Il culto di Sant’Agnello fu accolto a Guarcino fin dagli anni immediatamente successivi alla sua morte, e nel secolo X, per unanime consenso, egli fu proclamato principale protettore della città. La sua venerazione è rimasta viva nei secoli, alimentata anche dal ricordo della protezione accordata alla comunità durante le pestilenze e le guerre. Guarcino celebra Sant’Agnello tre volte l’anno: la prima domenica di maggio, per propiziare un buon raccolto; l’ultima domenica di agosto, che è la festa principale; e il 14 dicembre, memoria liturgica del santo, con un pellegrinaggio invernale dall’abitato fino all’eremo.

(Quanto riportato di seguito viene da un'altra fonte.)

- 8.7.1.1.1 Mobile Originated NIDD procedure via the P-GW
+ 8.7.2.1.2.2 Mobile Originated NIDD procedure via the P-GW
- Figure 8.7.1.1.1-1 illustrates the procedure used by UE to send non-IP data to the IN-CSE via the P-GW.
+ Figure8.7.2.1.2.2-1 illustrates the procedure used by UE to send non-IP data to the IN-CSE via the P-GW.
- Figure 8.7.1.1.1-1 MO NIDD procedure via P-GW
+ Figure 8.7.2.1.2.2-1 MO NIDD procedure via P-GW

Il pellegrinaggio del 2 e 3 maggio 2025

Nei giorni 2 e 3 maggio 2025, in occasione del tradizionale pellegrinaggio primaverile all’Eremo di Sant’Agnello — che da secoli i guarcinesi compiono per ringraziare il Santo della protezione accordata in tempo di peste — si è rinnovato un incontro fraterno di grande significato spirituale e culturale: la visita della Confraternita di Sant’Agnello di Pisciotta.

I confratelli di Pisciotta sono giunti a Guarcino nella mattinata di sabato 2 maggio, accolti sotto il Comune dalla Confraternita di Sant’Agnello di Guarcino, guidata dalla Priora Franca Polise, alla presenza del Sindaco di Guarcino Urbano Restante , della Banda Musicale cittadina diretta dal Maestro Domenico Ciavandini e del Diacono Dom Massimiliano Floridi. Il corteo si è poi spostato presso il Centro Pastorale, dove la Confraternita di Guarcino ha offerto un ricco pranzo in onore degli ospiti.

Nel pomeriggio dello stesso sabato, alle ore 16:00, nella Chiesa di San Michele Arcangelo, si è tenuto un evento di grande rilevanza musicale e spirituale. Il Maestro Aurelio Porfiri, con il suo coro femminile Romaeterna Cantores e l’organista Alina Arakelova, ha presentato — su richiesta del Diacono Massimiliano Floridi — la Messa composta in onore di Sant’Agnello Abate. La chiesa, gremita di fedeli e devoti del Santo, ha vissuto momenti di intensa emozione: i presenti si sono uniti spontaneamente nel canto della nuova composizione, in un’atmosfera di comunione profonda. Particolarmente toccante è stato l’esecuzione del nuovo Inno di Sant’Agnello, anch’esso opera del Maestro Porfiri. Al termine del concerto si è svolta una visita guidata nel centro storico di Guarcino.

La mattina di domenica 3 maggio, alle ore 8:00, le due Confraternite hanno compiuto insieme il pellegrinaggio all’Eremo, sostando in preghiera nella grotta sacra dove il Santo trascorse anni di vita eremitica. Scesi a Guarcino, accolti nuovamente dalla Banda Musicale, si sono recati presso la Collegiata di Guarcino, dove li attendeva il Parroco Don Giorgio Tagliaferri. Questi ha concelebrato la Santa Eucaristia insieme al Parroco di Pisciotta, in un rito che ha suggellato la fraternità tra le due comunità.

Al termine della celebrazione si è vissuto un momento di grande commozione: la Confraternita di Guarcino ha donato ai confratelli di Pisciotta una statua, copia fedele dell’immagine di Sant’Agnello portata in processione a Guarcino, opera dell’artista Domenico Ciavardini, benedetta dal Parroco Don Giorgio Tagliaferri. La cerimonia si è conclusa con il bacio della reliquia di Sant’Agnello e la benedizione finale.

Nel pomeriggio di domenica, i Confratelli di Pisciotta hanno fatto rientro nel loro paese, portando con sé il dono prezioso e il ricordo di due giorni vissuti all’insegna della fede, della devozione e dell’amicizia.